Across the entries below, tally every line that holds the word "escrow". Give only the tally.

[User interface change data]
Segment Open

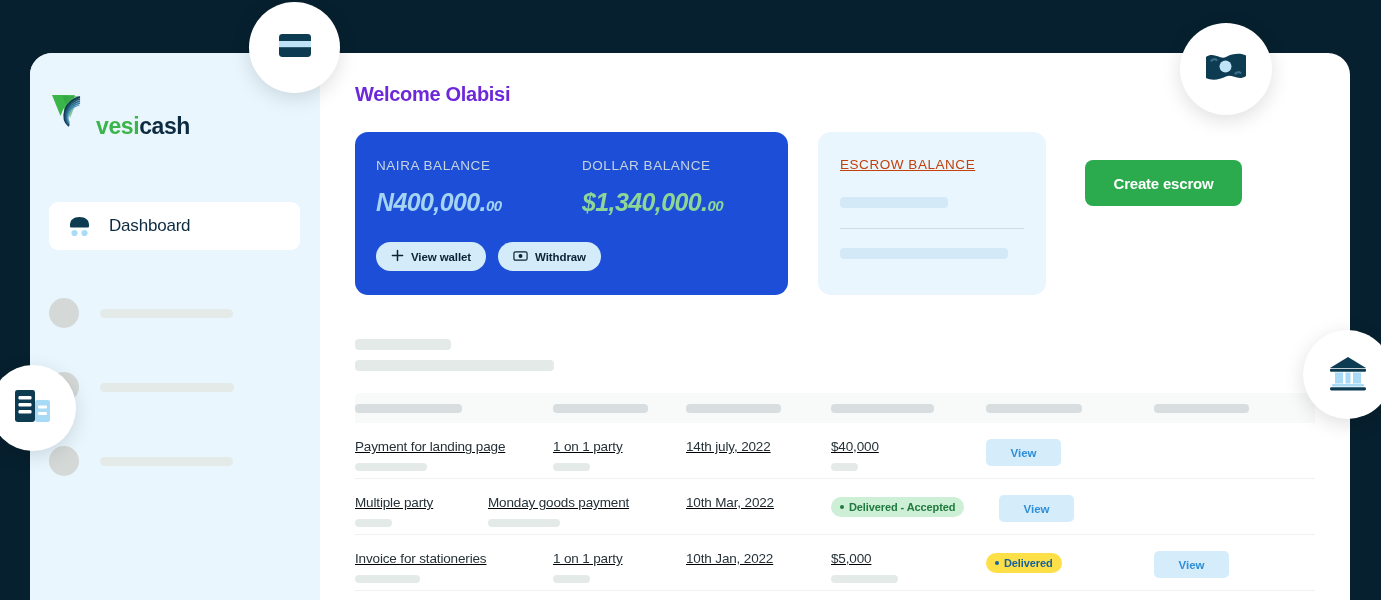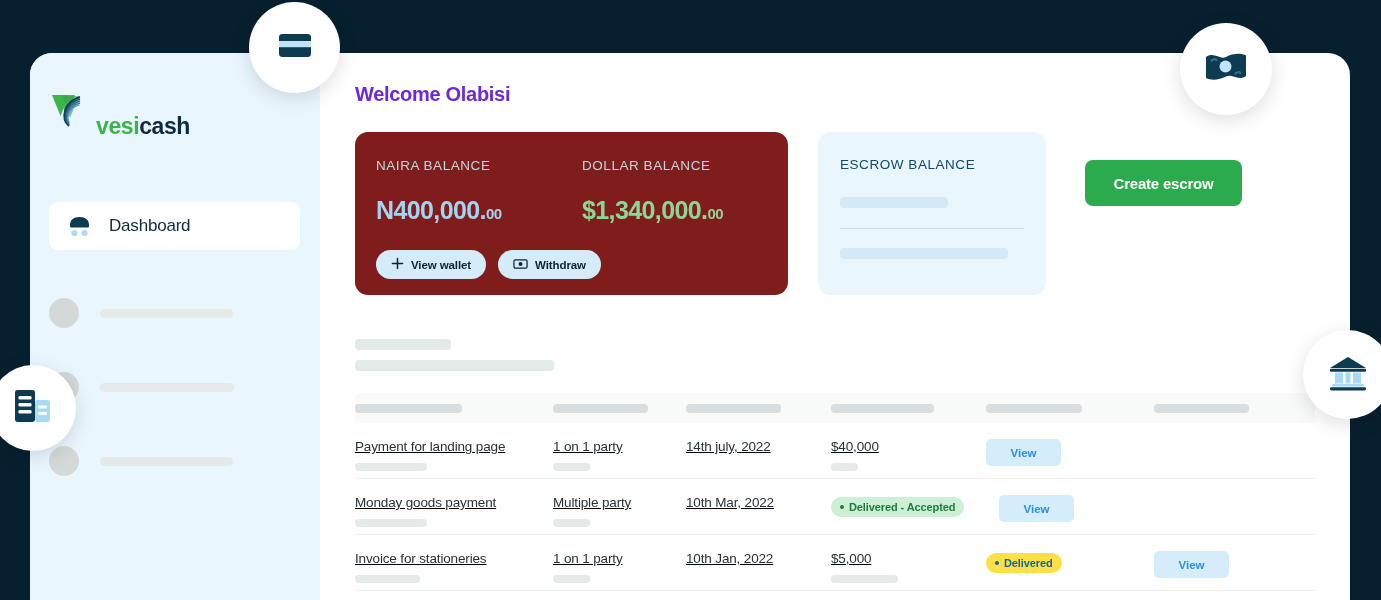--- a/index.html
+++ b/index.html
@@ -71,7 +71,7 @@
   
   .balance-card {
     width: 433px; height: 163px;
-    background: #7f1d1d;
+    background: #1d4ed8;
     border-radius: 13px;
     padding: 26px 0 0 21px;
     position: relative;

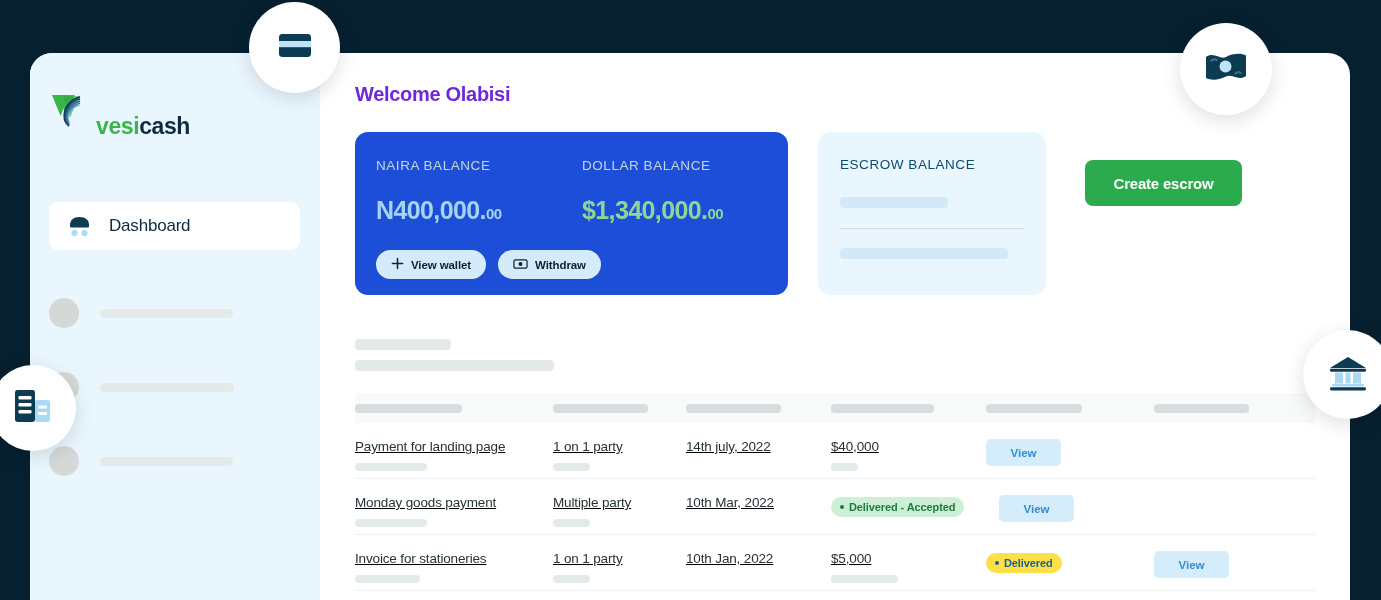--- a/index.html
+++ b/index.html
@@ -110,7 +110,7 @@
     flex: none;
   }
   .escrow-label {
-    font-size: 13.5px; color: #0c4a6e; letter-spacing: 0.55px;
+    font-size: 13.5px; color: #c2410c; letter-spacing: 0.55px; text-decoration: underline;
   }
   .esk1 { width: 108px; height: 11px; border-radius: 4px; background: #d3e9f8; margin-top: 25px; }
   .escrow-div { height: 1px; background: #d5dcdf; margin-top: 20px; }

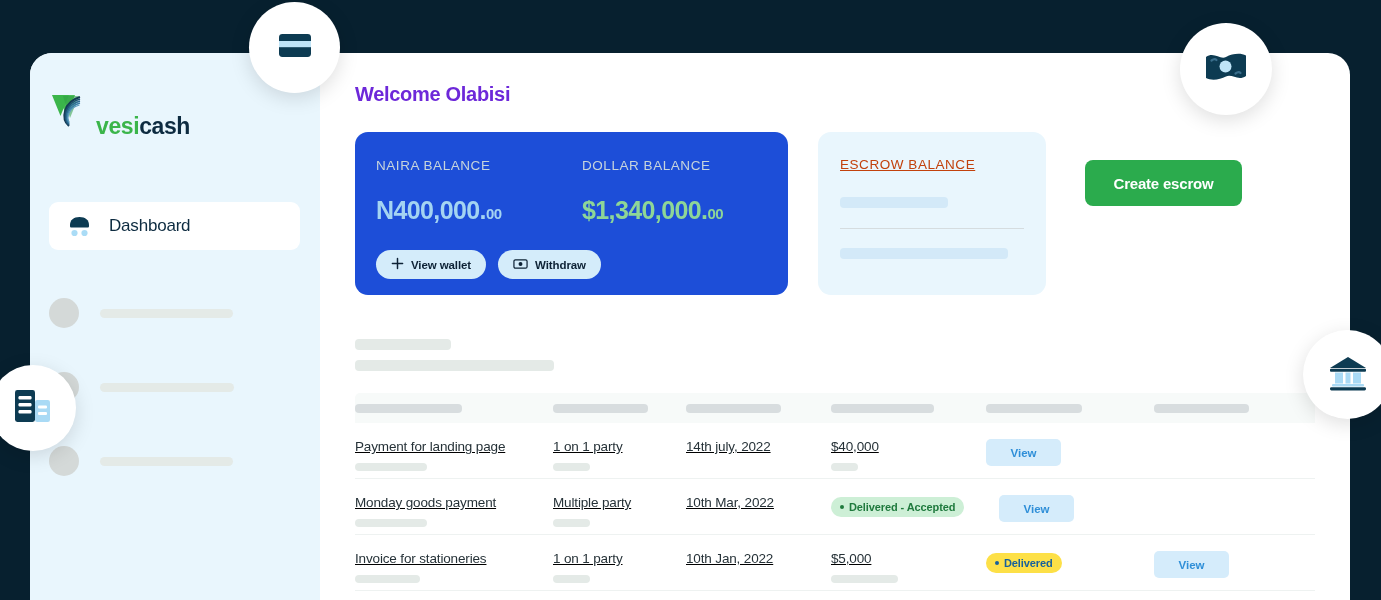--- a/index.html
+++ b/index.html
@@ -82,7 +82,7 @@
   .bal-label {
     font-size: 13.5px; color: #c6d4dc; letter-spacing: 0.55px; font-weight: 400;
   }
-  .bal-amount { margin-top: 23px; font-size: 25px; font-weight: 700; letter-spacing: -0.6px; }
+  .bal-amount { margin-top: 15px; font-size: 25px; font-weight: 700; letter-spacing: -0.6px; font-style: italic; }
   .bal-amount .cents { font-size: 15px; font-weight: 700; }
   .naira { color: #a4d4f2; }
   .dollar { color: #8ed697; }

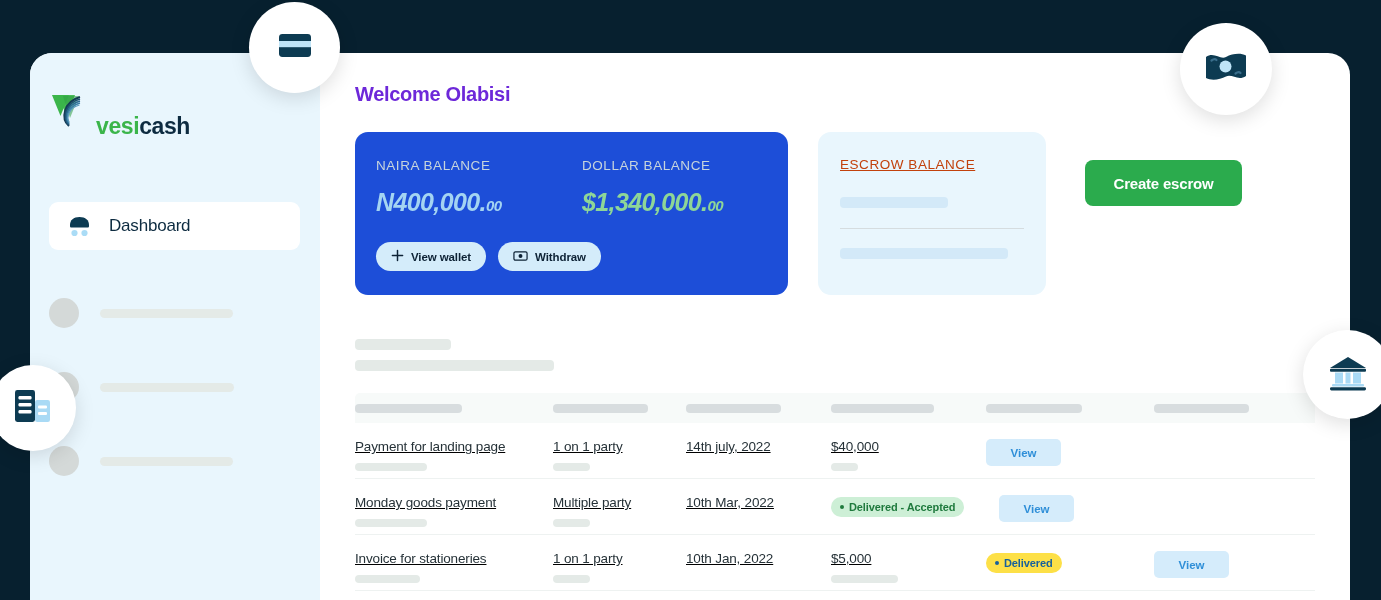--- a/index.html
+++ b/index.html
@@ -350,13 +350,13 @@
         </div>
 
         <div class="trow">
+          <div class="cell c-party">
+            <div class="cell-text">Multiple party</div>
+            <div class="cell-sk" style="width:37px"></div>
+          </div>
           <div class="cell c-desc">
             <div class="cell-text">Monday goods payment</div>
             <div class="cell-sk" style="width:72px"></div>
-          </div>
-          <div class="cell c-party">
-            <div class="cell-text">Multiple party</div>
-            <div class="cell-sk" style="width:37px"></div>
           </div>
           <div class="cell c-date">
             <div class="cell-text">10th Mar, 2022</div>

Segment Closed

- Exercise answer: 2